Back then, perhaps because of the combined gullibility of uninformed consumers and the quick tongue of slick salesmen, you could sell just about anything to anyone. But nowadays discriminating consumers, a multitude of choices brought on by competitive markets, and more readily available product information and reviews are the rule rather than the exception.

People expect to get what's advertised, and the consequences of not delivering what's been promised will have disastrous long-term effects on their perception of your ability to deliver an end product. These consequences are even greater in a company that makes claims to increased productivity through the implementation of a much heralded corporate-wide system to be introduced by IT. If you make these promises too often, without the results to back it up, employees will begin treating these claims as background noise, with as much weight as their daily dose of spam.

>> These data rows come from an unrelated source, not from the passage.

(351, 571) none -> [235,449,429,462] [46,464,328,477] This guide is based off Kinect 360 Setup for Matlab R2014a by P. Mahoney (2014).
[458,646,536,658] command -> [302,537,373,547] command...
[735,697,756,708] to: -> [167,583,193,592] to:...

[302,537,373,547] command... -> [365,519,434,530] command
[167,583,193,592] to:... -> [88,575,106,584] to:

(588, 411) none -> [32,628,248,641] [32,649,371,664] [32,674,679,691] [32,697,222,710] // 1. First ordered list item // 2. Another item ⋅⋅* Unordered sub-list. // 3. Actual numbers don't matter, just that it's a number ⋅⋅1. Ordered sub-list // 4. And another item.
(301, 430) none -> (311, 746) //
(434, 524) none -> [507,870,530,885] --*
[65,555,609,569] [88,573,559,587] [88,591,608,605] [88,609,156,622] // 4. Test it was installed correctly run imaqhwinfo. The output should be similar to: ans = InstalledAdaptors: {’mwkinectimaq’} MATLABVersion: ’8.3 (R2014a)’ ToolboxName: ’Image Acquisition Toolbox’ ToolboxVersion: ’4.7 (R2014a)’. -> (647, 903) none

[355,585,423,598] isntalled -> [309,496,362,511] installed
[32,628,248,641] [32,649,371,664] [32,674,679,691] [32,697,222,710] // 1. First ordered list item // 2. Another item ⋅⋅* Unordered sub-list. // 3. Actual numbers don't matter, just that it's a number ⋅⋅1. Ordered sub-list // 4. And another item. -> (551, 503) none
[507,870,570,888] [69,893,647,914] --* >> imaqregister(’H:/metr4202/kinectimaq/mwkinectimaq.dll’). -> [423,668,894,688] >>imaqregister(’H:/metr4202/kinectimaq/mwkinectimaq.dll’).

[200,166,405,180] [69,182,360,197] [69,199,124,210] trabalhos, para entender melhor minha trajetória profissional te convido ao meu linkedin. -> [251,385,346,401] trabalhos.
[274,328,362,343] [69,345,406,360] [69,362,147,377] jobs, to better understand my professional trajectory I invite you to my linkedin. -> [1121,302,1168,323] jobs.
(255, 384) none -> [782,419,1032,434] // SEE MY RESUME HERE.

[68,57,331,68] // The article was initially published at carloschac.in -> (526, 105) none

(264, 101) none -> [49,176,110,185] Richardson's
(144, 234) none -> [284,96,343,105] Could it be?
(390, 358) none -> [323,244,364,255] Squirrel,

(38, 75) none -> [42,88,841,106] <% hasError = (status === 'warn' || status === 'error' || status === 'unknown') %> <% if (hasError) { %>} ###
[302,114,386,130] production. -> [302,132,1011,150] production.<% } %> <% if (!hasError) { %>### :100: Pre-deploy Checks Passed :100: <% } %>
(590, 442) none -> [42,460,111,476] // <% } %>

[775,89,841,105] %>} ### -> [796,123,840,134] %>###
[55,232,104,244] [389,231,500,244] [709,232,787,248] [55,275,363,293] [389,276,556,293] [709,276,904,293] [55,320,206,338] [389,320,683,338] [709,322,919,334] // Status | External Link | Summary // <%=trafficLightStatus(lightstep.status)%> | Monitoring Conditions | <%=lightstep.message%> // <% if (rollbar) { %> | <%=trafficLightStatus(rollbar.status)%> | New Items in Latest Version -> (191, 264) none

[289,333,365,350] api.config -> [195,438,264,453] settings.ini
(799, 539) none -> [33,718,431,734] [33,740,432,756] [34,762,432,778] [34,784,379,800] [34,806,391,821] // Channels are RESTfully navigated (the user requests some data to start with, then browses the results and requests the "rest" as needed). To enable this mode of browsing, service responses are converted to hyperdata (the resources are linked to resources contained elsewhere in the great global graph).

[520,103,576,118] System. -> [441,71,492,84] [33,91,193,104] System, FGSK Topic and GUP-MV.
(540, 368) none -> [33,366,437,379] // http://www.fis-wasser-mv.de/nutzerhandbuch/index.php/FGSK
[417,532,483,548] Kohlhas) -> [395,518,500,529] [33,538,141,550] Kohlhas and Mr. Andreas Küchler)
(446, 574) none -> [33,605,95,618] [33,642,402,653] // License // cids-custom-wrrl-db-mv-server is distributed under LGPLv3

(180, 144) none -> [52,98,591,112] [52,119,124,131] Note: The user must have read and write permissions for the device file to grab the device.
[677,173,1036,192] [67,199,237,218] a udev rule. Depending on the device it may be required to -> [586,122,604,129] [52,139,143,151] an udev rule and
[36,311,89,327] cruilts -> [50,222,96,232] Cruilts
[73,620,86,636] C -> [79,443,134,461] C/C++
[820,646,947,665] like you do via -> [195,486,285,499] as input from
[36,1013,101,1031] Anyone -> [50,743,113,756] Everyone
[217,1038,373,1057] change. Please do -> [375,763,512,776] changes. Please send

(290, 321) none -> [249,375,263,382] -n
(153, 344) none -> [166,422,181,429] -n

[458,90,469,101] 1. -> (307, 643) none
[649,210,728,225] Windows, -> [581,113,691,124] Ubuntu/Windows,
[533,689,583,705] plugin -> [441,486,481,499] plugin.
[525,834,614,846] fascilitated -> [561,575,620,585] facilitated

Differences Between Internet and Intranet Marketing

Internet and intranet Web sites, though based on the same technology and may appear outwardly similar, serve two very different purposes. A publically accessible Internet site is a tool used to advertise a company's products or services, whereas an intranet is the product.

And because of this, you need to use different approaches to promote each site. In fact, I would even go so far as to say that there are certain cases where it's not necessary to actively promote an Internet site beyond including its URL with the rest of your corporate advertising—brochures, press kits, television and radio commercials, newspaper ads.

You don't need to promote an Internet site because it's only a marketing vehicle for your products or services; that's what you're trying to sell, not the site. People will most likely seek out a company's Internet site on their own while trying to find product or service details. In this respect, actively advertising an Internet site is akin to advertising a telephone number.

However, an intranet is a completely different matter. An intranet is not a marketing vehicle for a product; it is the product. Without proper system promotion, users won't know about the existence of an intranet or the true value of the content contained within it. And the time, money, and effort expended to build an intranet is far too great to hope users will simply happen upon it by chance.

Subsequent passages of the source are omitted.